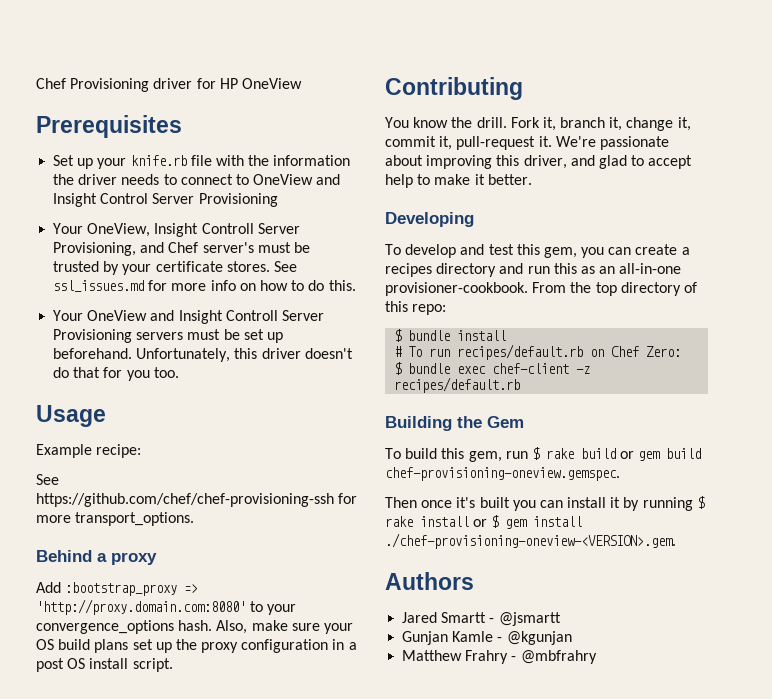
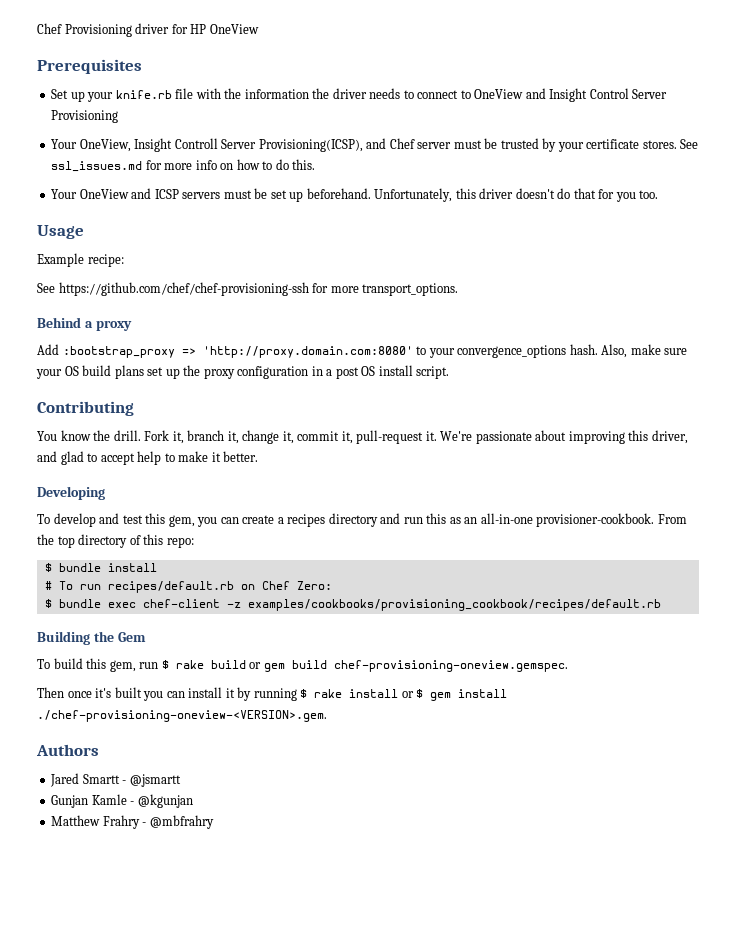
[53,242,137,256] Provisioning, -> [258,139,363,152] Provisioning(ICSP),
[202,242,254,253] server's -> [417,142,452,149] server
[178,310,324,324] [53,329,133,343] Insight Controll Server Provisioning -> [154,189,179,199] ICSP
[394,377,521,393] recipes/default.rb -> [247,599,661,611] examples/cookbooks/provisioning_cookbook/recipes/default.rb

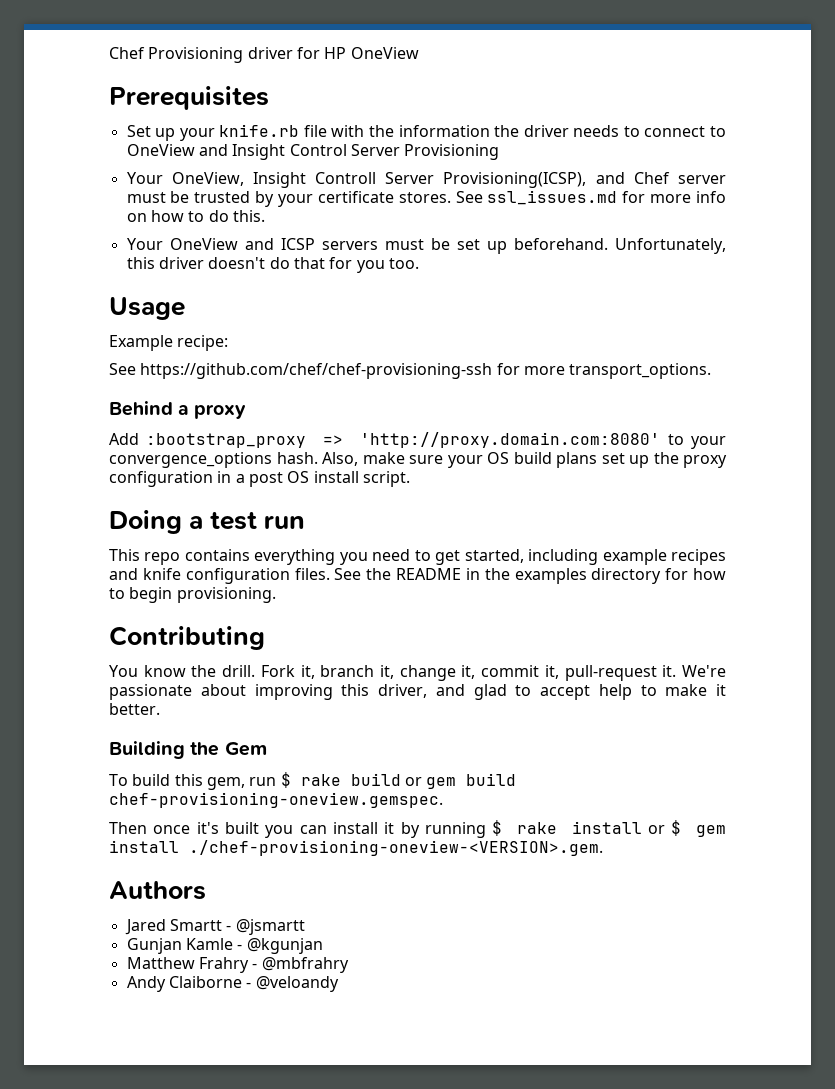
(450, 372) none -> [109,510,306,534] [109,549,726,565] [109,568,726,584] [109,587,276,603] // Doing a test run // This repo contains everything you need to get started, including example recipes and knife configuration files. See the README in the examples directory for how to begin provisioning.
[37,486,105,500] [37,513,687,527] [37,534,194,548] [44,563,157,572] [44,581,332,593] [44,599,661,611] // Developing // To develop and test this gem, you can create a recipes directory and run this as an all-in-one provisioner-cookbook. From the top directory of this repo: // $ bundle install // # To run recipes/default.rb on Chef Zero: // $ bundle exec chef-client -z examples/cookbooks/provisioning_cookbook/recipes/default.rb -> (160, 709) none
(214, 822) none -> [126,976,339,992] // Andy Claiborne - @veloandy

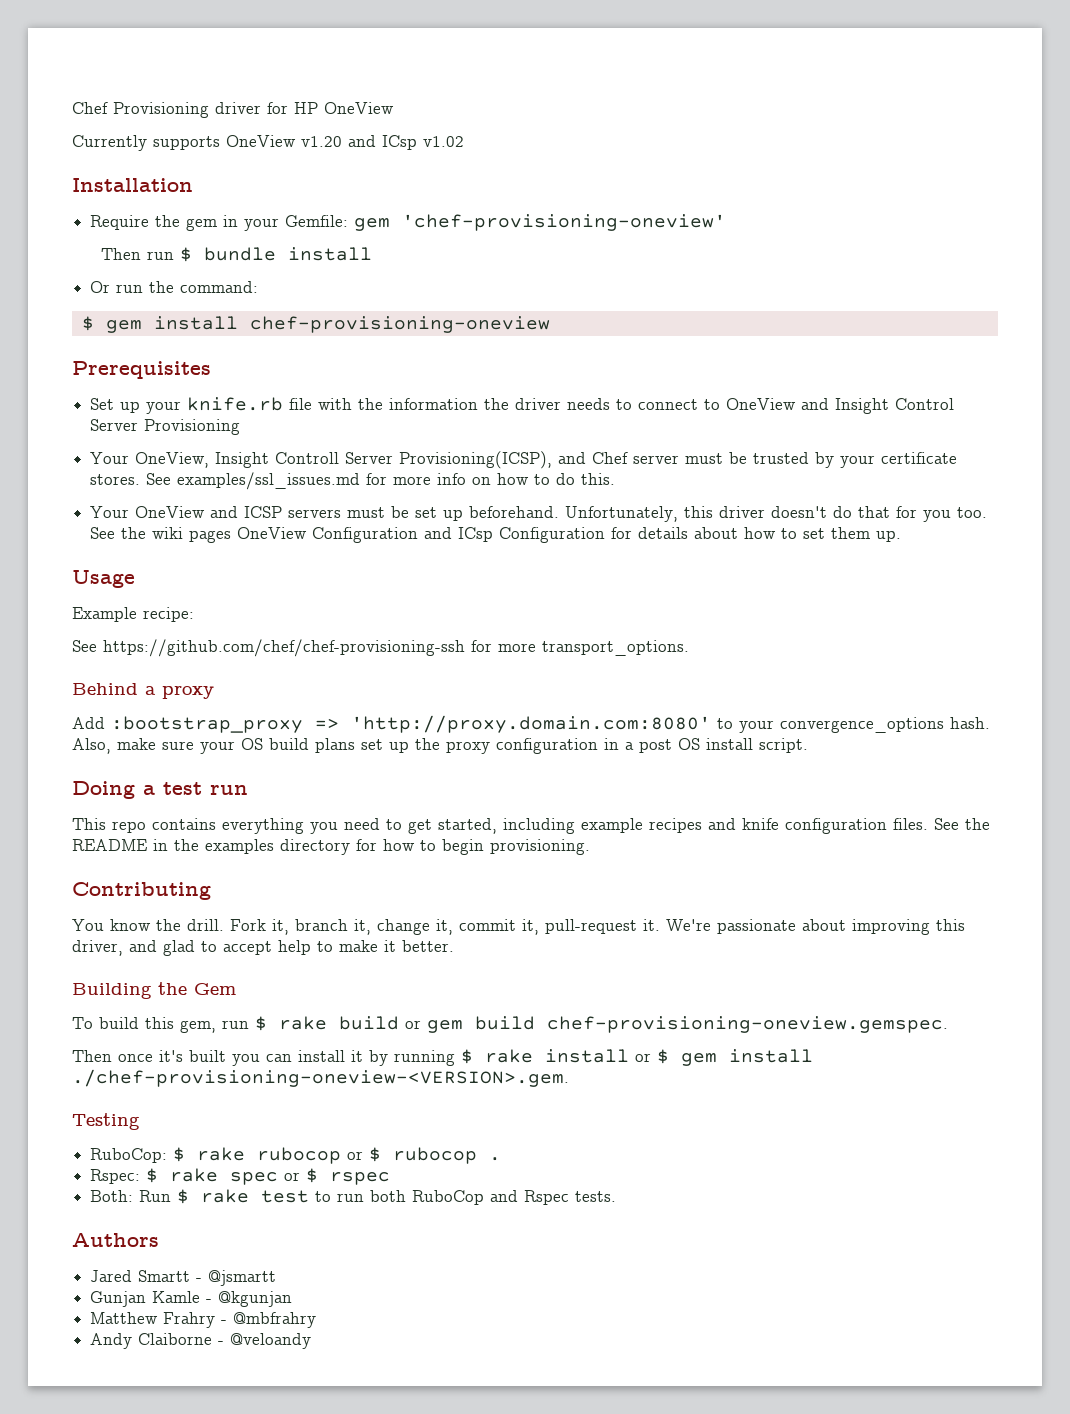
(419, 53) none -> [72,135,464,151] [72,178,193,192] [90,214,727,231] [101,247,373,262] [90,281,259,293] [81,316,550,333] // Currently supports OneView v1.20 and ICsp v1.02 // Installation // Require the gem in your Gemfile: gem 'chef-provisioning-oneview' // Then run $ bundle install // Or run the command: // $ gem install chef-provisioning-oneview
[487,190,618,205] ssl_issues.md -> [177,472,361,490] examples/ssl_issues.md
(419, 263) none -> [90,527,902,543] See the wiki pages OneView Configuration and ICsp Configuration for details about how to set them up.
(603, 848) none -> [72,1113,140,1130] [90,1147,502,1164] [90,1168,391,1185] [90,1189,617,1205] // Testing // RuboCop: $ rake rubocop or $ rubocop . // Rspec: $ rake spec or $ rspec // Both: Run $ rake test to run both RuboCop and Rspec tests.

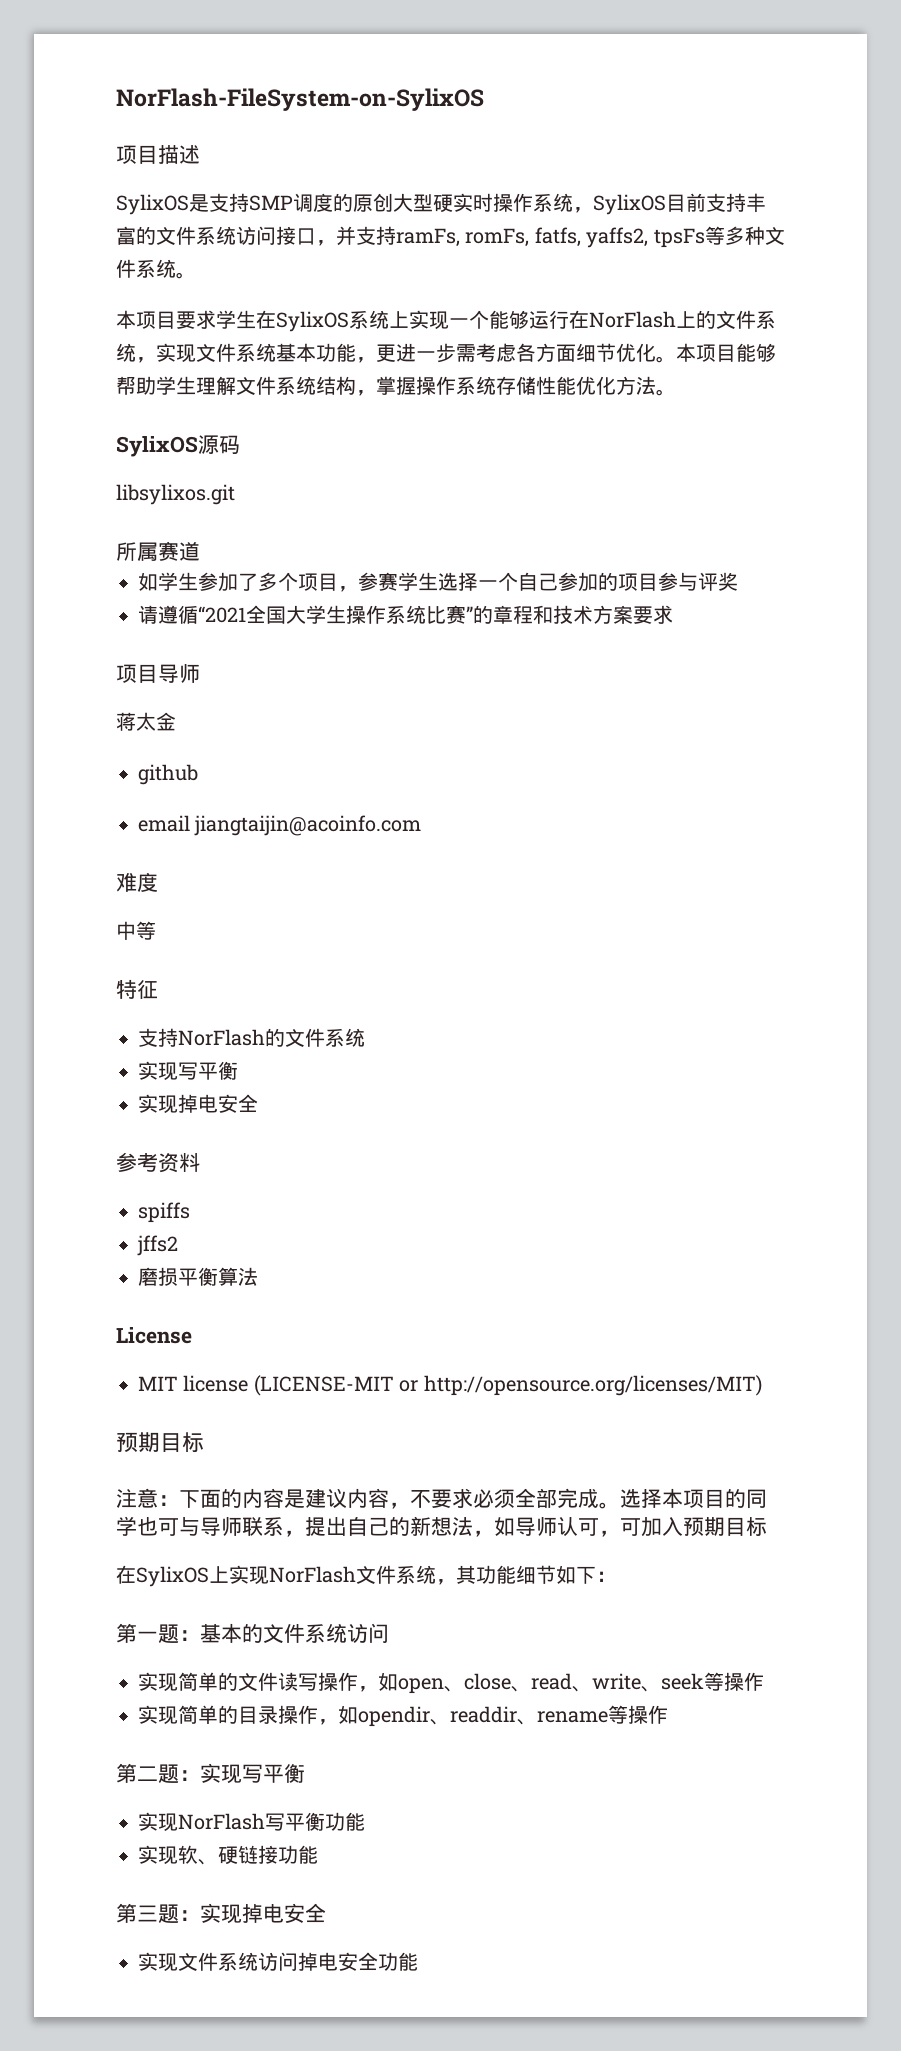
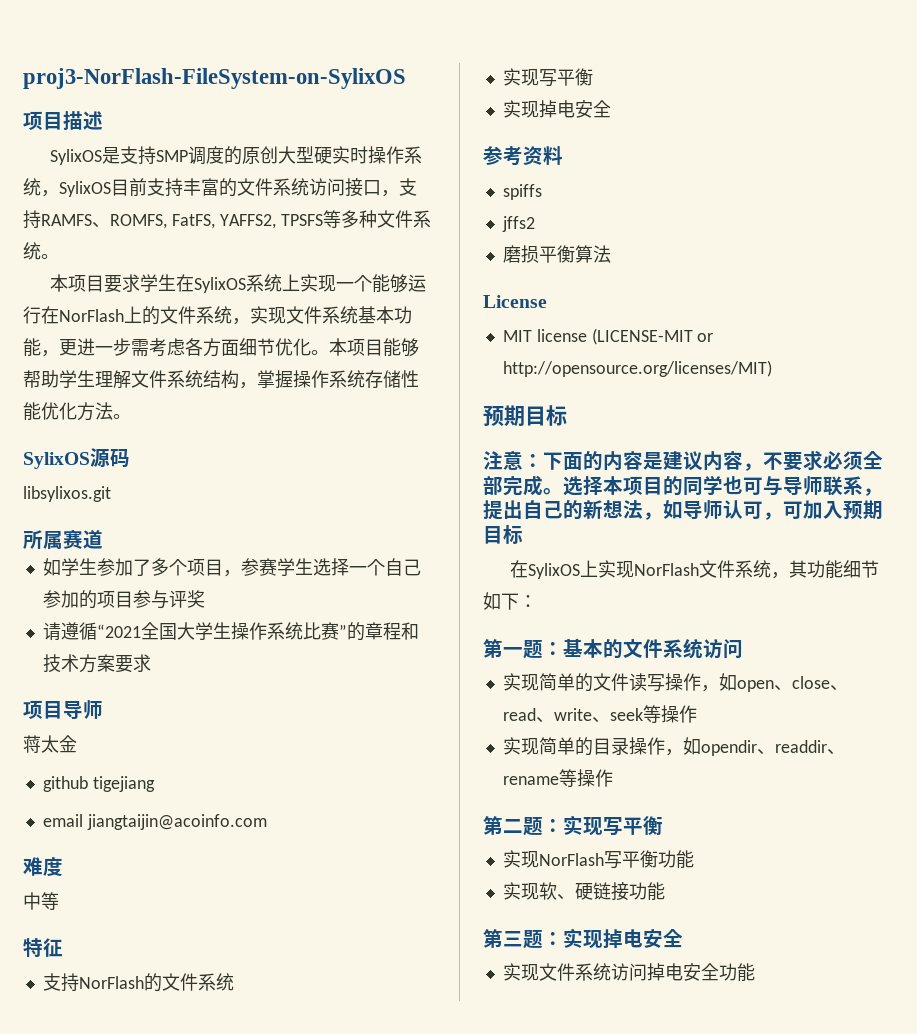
[116,88,484,111] NorFlash-FileSystem-on-SylixOS -> [23,68,406,89] proj3-NorFlash-FileSystem-on-SylixOS
[336,226,705,248] 并支持ramFs, romFs, fatfs, yaffs2, tpsFs -> [399,178,417,196] [23,210,323,229] 支持RAMFS、ROMFS, FatFS, YAFFS2, TPSFS
(198, 774) none -> [92,776,155,792] tigejiang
● ● ● ● ●
In the entries above, some lines hold the string "OneView". Copy each of them.

(419, 53) none -> [72,135,464,151] [72,178,193,192] [90,214,727,231] [101,247,373,262] [90,281,259,293] [81,316,550,333] // Currently supports OneView v1.20 and ICsp v1.02 // Installation // Require the gem in your Gemfile: gem 'chef-provisioning-oneview' // Then run $ bundle install // Or run the command: // $ gem install chef-provisioning-oneview
(419, 263) none -> [90,527,902,543] See the wiki pages OneView Configuration and ICsp Configuration for details about how to set them up.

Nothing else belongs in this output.